Ada juga yang melabeli FBAWTFT membosankan karena... Newt ngga ganteng, culun, dan canggung. Tina juga canggung. Sihirnya engga kolosal.

Bwahaha. Ini cerita seorang Hufflepuff, mana bisa ganteng cetar kolosal membahana! Tipe Newt itu bukan seleb di atas panggung, dia lebih suka bekerja di belakang layar.

Maka benar komen salahsatu Potterhead: ini mah film buat Potterhead, bukan buat Muggle atau No-Maj. Biukan buat penggemar film holiwut dengan bintang ganteng dar-der-dor dan sebagainya.

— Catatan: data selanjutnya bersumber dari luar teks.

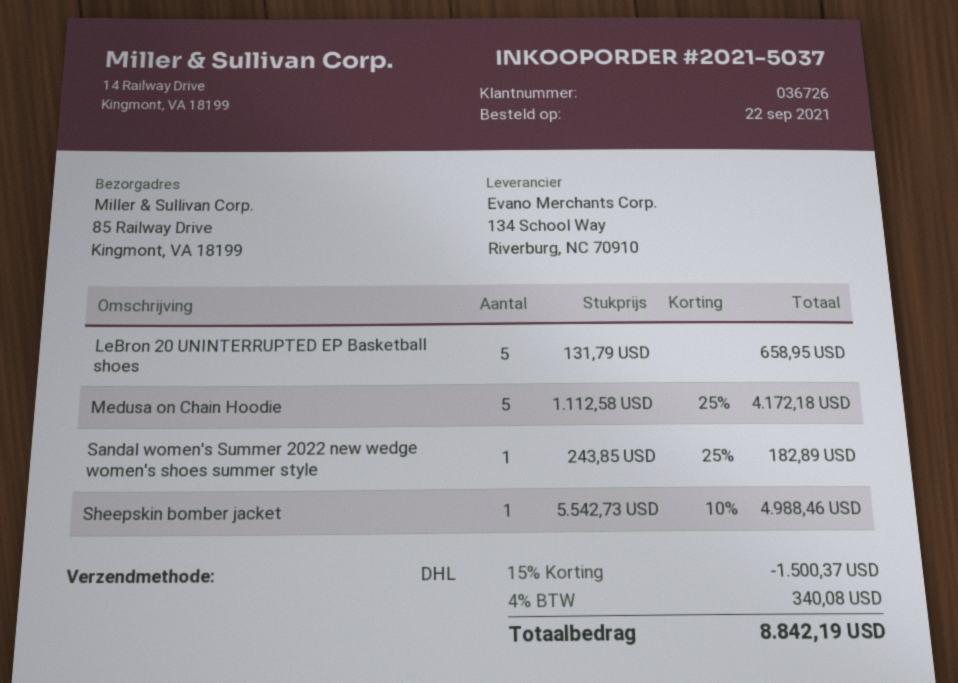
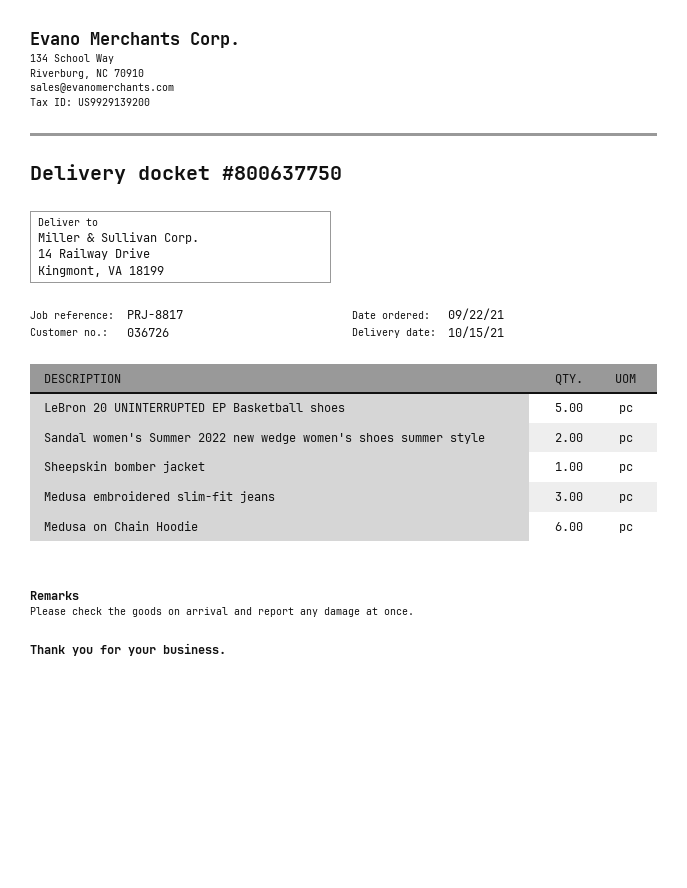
ship to: 85 Railway Drive, Kingmont, VA 18199 -> 14 Railway Drive, Kingmont, VA 18199
Medusa on Chain Hoodie: 5 -> 6
Sandal women's Summer 2022 new wedge women's shoes summer style: 1 -> 2
Medusa embroidered slim-fit jeans: none -> 3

Suka sekali pada penggambarannya yang canggung, tapi terlihat kalau dia sayang sekali pada semua hewannya. Prinsipnya: binatang harus dimengerti. Kalau semua hewan mengerikan harus dibasmi, punah dong semuanya? Hewan-hewan mengerikan itu kan bukan mau mereka, bukan kemauan mereka lahir tidak dengan wajah ganteng atau cantik...




Umumumumu!

Satu lagi di sini: lelaki berkemeja lengan panjang digulung sesiku. Aih! Meleleh lah. Tinggal satu lagi: kalau saja Newt pakai kacamata. Meleleh level dewa xDD

Singkat kata: monster and beast itu korban stereotip. Mereka tidak jahat, mereka tidak minta dilahirkan seperti itu. Pahamilah, sayangilah, dan dunia berada di dalam genggamanmu #tsaah!

Sebenernya lebih pas lagi ya, kalau Beauty and the Beast udah main juga. Sama kan premisnya, Beast itu tidak selalu jahat, pahamilah mereka.